A comunicação entre circuitos integrados pode ser acelerada 1000 vezes com esta tecnologia.

TU/eTU/e

Há mais de 50 anos que se procura um meio de criar silício capaz de emitir luz. Esta tecnologia permitira a construção de circuitos que comunicam mais rapidamente, emitem menos calor e que consomem menos energia.

Uma equipa da Universidade de Tecnologia de Eindhoven (TU/e) acabou de publicar um artigo na revista Nature, em que anuncia que conseguiu criar uma liga de silício hexagonal capaz de emitir luz. Esta forma hexagonal é a chave para criar uma bandgap (banda proibida) em que o silício emite fotões.

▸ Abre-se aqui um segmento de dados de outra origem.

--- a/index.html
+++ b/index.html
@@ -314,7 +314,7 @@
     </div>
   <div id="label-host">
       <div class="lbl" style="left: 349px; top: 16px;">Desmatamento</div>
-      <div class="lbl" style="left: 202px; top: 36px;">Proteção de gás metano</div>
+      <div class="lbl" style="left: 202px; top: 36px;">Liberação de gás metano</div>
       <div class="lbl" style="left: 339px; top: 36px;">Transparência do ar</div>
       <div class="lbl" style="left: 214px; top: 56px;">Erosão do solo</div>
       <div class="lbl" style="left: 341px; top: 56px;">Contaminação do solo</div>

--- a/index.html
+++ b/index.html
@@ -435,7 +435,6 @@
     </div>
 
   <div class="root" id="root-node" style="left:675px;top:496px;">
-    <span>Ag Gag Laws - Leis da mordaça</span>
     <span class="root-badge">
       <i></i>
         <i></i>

Segundo o gestor do projecto, Erik Bakkers: “O cerne da questão está na natureza da bandgap de um semicondutor. Se um electrão sair da banda de condução para a banda de valência, o semicondutor emite luz.”

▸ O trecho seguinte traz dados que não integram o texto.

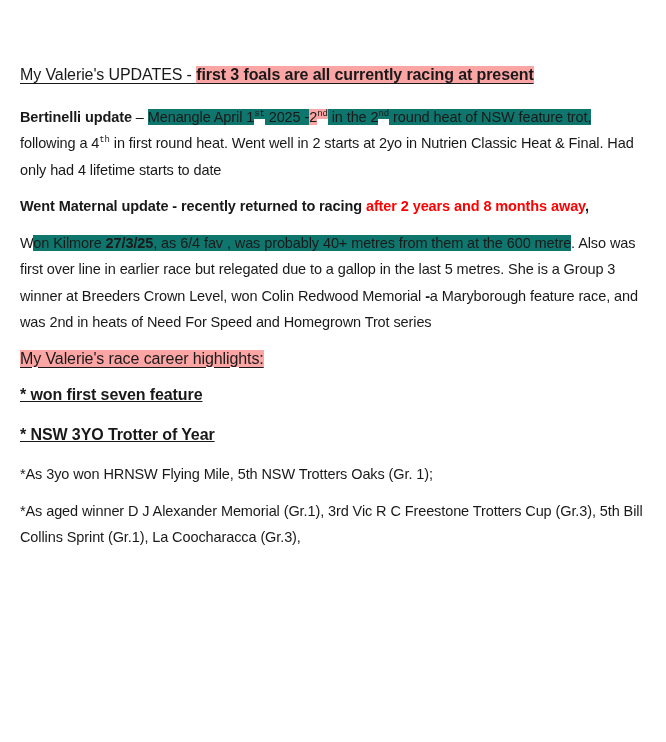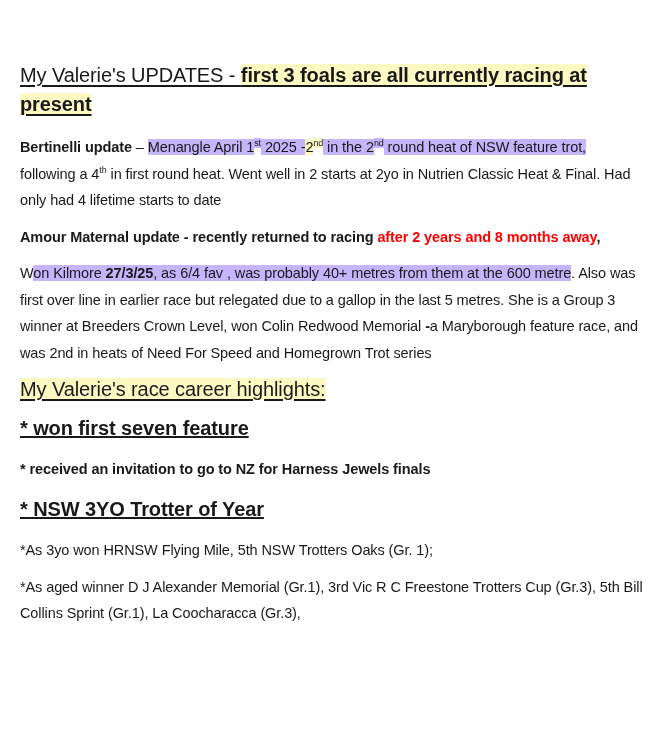--- a/index.html
+++ b/index.html
@@ -28,7 +28,7 @@
   .block.star { margin-bottom: 13px; }
   .b   { font-weight: bold; }
   .u   { text-decoration: underline; text-underline-offset: 3px; }
-  .lg  { font-size: 20px; text-decoration: underline; }
+  .lg  { font-size: 16px; text-decoration: underline; }
   .red { color: #ff0000; text-align: center; }
   .hl-y { background: #c4b5fd; margin-top: 37px; }
   .hl-c { background: #fef9c3; }

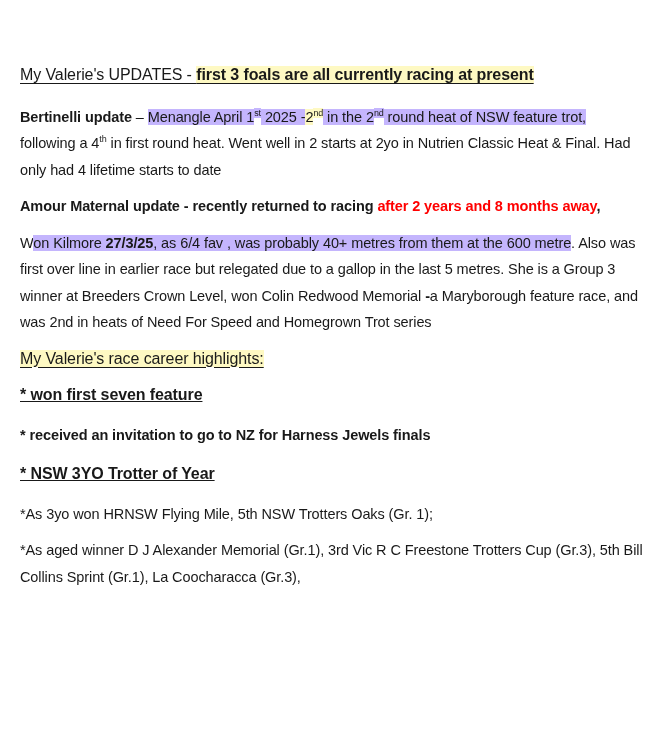--- a/index.html
+++ b/index.html
@@ -31,7 +31,7 @@
   .lg  { font-size: 16px; text-decoration: underline; }
   .red { color: #ff0000; text-align: center; }
   .hl-y { background: #c4b5fd; margin-top: 37px; }
-  .hl-c { background: #fef9c3; }
+  .hl-c { background: #fca5a5; }
   sup {
     font-size: 0.62em;
     vertical-align: super;

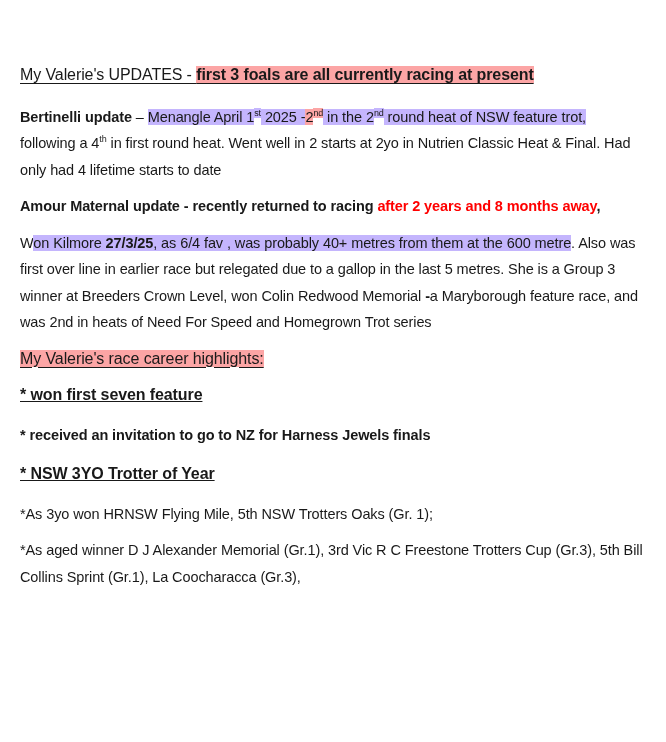--- a/index.html
+++ b/index.html
@@ -30,7 +30,7 @@
   .u   { text-decoration: underline; text-underline-offset: 3px; }
   .lg  { font-size: 16px; text-decoration: underline; }
   .red { color: #ff0000; text-align: center; }
-  .hl-y { background: #c4b5fd; margin-top: 37px; }
+  .hl-y { background: #0f766e; margin-top: 37px; }
   .hl-c { background: #fca5a5; }
   sup {
     font-size: 0.62em;

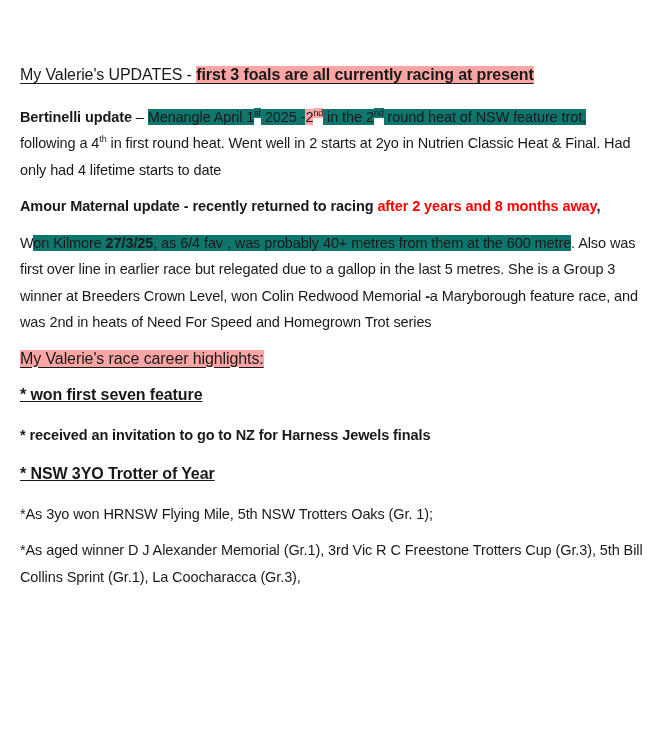--- a/index.html
+++ b/index.html
@@ -36,6 +36,7 @@
     font-size: 0.62em;
     vertical-align: super;
     line-height: 0;
+    font-family: Liberation Mono, monospace;
   }
 </style>
 </head>

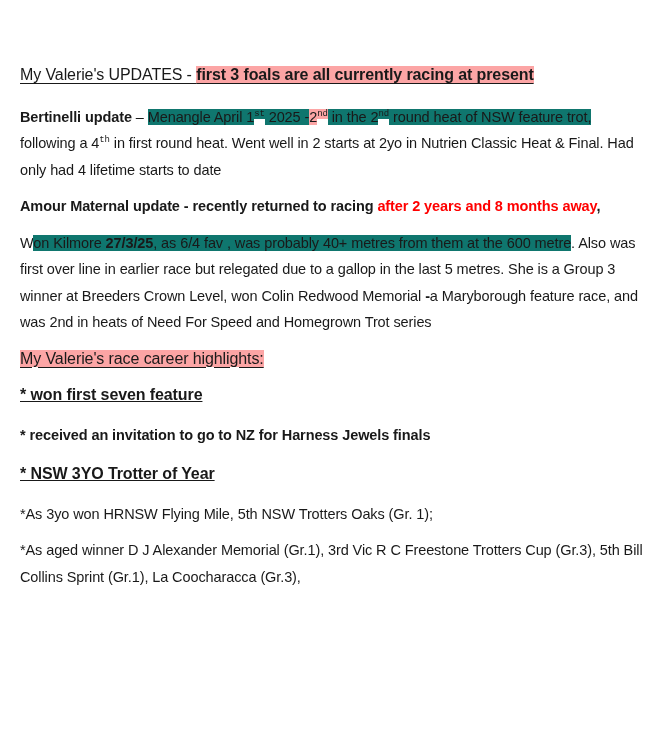--- a/index.html
+++ b/index.html
@@ -46,7 +46,7 @@
   <div>
       <p class="block title"><span class="u lg">My Valerie's UPDATES - </span><span class="b u hl-c lg">first 3 foals are all currently racing at present</span></p>
       <p class="block"><span class="b">Bertinelli update</span><span> – </span><span class="hl-y">Menangle April 1</span><sup class="hl-y">st</sup><span class="hl-y"> 2025 -</span><span class="hl-c">2</span><sup class="hl-c">nd</sup><span class="hl-y"> in the 2</span><sup class="hl-y">nd</sup><span class="hl-y"> round heat of NSW feature trot,</span><span> following a 4</span><sup>th</sup><span> in first round heat. Went well in 2 starts at 2yo in Nutrien Classic Heat &amp; Final. Had only had 4 lifetime starts to date</span></p>
-      <p class="block"><span class="b">Amour Maternal update - recently returned to racing </span><span class="b red">after 2 years and 8 months away</span><span class="b">,</span></p>
+      <p class="block"><span class="b">Went Maternal update - recently returned to racing </span><span class="b red">after 2 years and 8 months away</span><span class="b">,</span></p>
       <p class="block"><span>W</span><span class="hl-y">on Kilmore </span><span class="b hl-y">27/3/25</span><span class="hl-y">, as 6/4 fav , was probably 40+ metres from them at the 600 metre</span><span>. Also was first over line in earlier race but relegated due to a gallop in the last 5 metres. She is a Group 3 winner at Breeders Crown Level, won Colin Redwood Memorial </span><span class="b">-</span><span>a Maryborough feature race, and was 2nd in heats of Need For Speed and Homegrown Trot series</span></p>
       <p class="block"><span class="u hl-c lg">My Valerie's race career highlights:</span></p>
       <p class="block star"><span class="b lg">* won first seven feature</span></p>

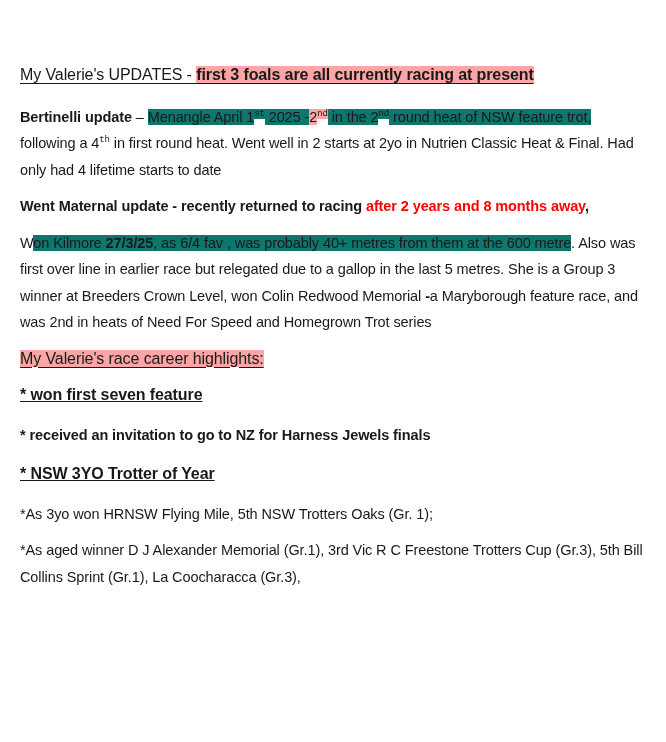--- a/index.html
+++ b/index.html
@@ -50,7 +50,6 @@
       <p class="block"><span>W</span><span class="hl-y">on Kilmore </span><span class="b hl-y">27/3/25</span><span class="hl-y">, as 6/4 fav , was probably 40+ metres from them at the 600 metre</span><span>. Also was first over line in earlier race but relegated due to a gallop in the last 5 metres. She is a Group 3 winner at Breeders Crown Level, won Colin Redwood Memorial </span><span class="b">-</span><span>a Maryborough feature race, and was 2nd in heats of Need For Speed and Homegrown Trot series</span></p>
       <p class="block"><span class="u hl-c lg">My Valerie's race career highlights:</span></p>
       <p class="block star"><span class="b lg">* won first seven feature</span></p>
-      <p class="block star"><span class="b">* received an invitation to go to NZ for Harness Jewels finals</span></p>
       <p class="block star"><span class="b lg">* NSW 3YO Trotter of Year</span></p>
       <p class="block"><span>*As 3yo won HRNSW Flying Mile, 5th NSW Trotters Oaks (Gr. 1);</span></p>
       <p class="block"><span>*As aged winner D J Alexander Memorial (Gr.1), 3rd Vic R C Freestone Trotters Cup (Gr.3), 5th Bill Collins Sprint (Gr.1), La Coocharacca (Gr.3),</span></p>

No silício tradicional, cúbico, as bandas e valência e de condução são deslocadas, criando uma bandgap indirecta, por isso não são emitidos fotões. Contudo, há 50 anos foi teorizado que uma liga de silício e germânio, com uma configuração hexagonal teria uma bandgap directa. O problema, até agora, era a criação de tal liga.

Silicio_Hexagonal

Esta descoberta só foi possível hoje pelo desenvolvimento de nanotubos e nano fios. A mesma equipa já tinha conseguido desenvolver silício hexagonal em 2015, através do crescimento de nano fios de outro material, utilizando-o como base para desenvolver silício com forma hexagonal com uma capa de germânio.

O passo seguinte para esta equipa é o desenvolvimento de um sistema laser compatível com este novo silício, que, segundo Bakkers, deverá estar pronto antes do fim deste ano. 

“Se tudo correr bem, podemos criar um laser baseado em silício em 2020. Isto iria permitir uma grande integração da funcionalidade óptica na plataforma electrónica dominante, que, por sua vez, abriria hipóteses de comunicação óptica dentro de circuitos integrados e sensores químicos baseados em espectroscopia”, afirma Bakkers.

Como os fotões não estão sujeitos a resistência eléctrica, não é produzido calor, por isso o consumo de energia é bastante reduzido. Outra vantagem da tecnologia de silício fotónico é que a velocidade de comunicação dentro dos circuitos integrados ou entre circuitos integrados num dispositivo pode aumentar mil vezes.

Para além dos computadores, esta tecnologia tem muitas outras aplicações, incluindo radar baseado em laser para veículos autónomos e sensores químicos que podem ser utilizados em medicina e na indústria alimentar.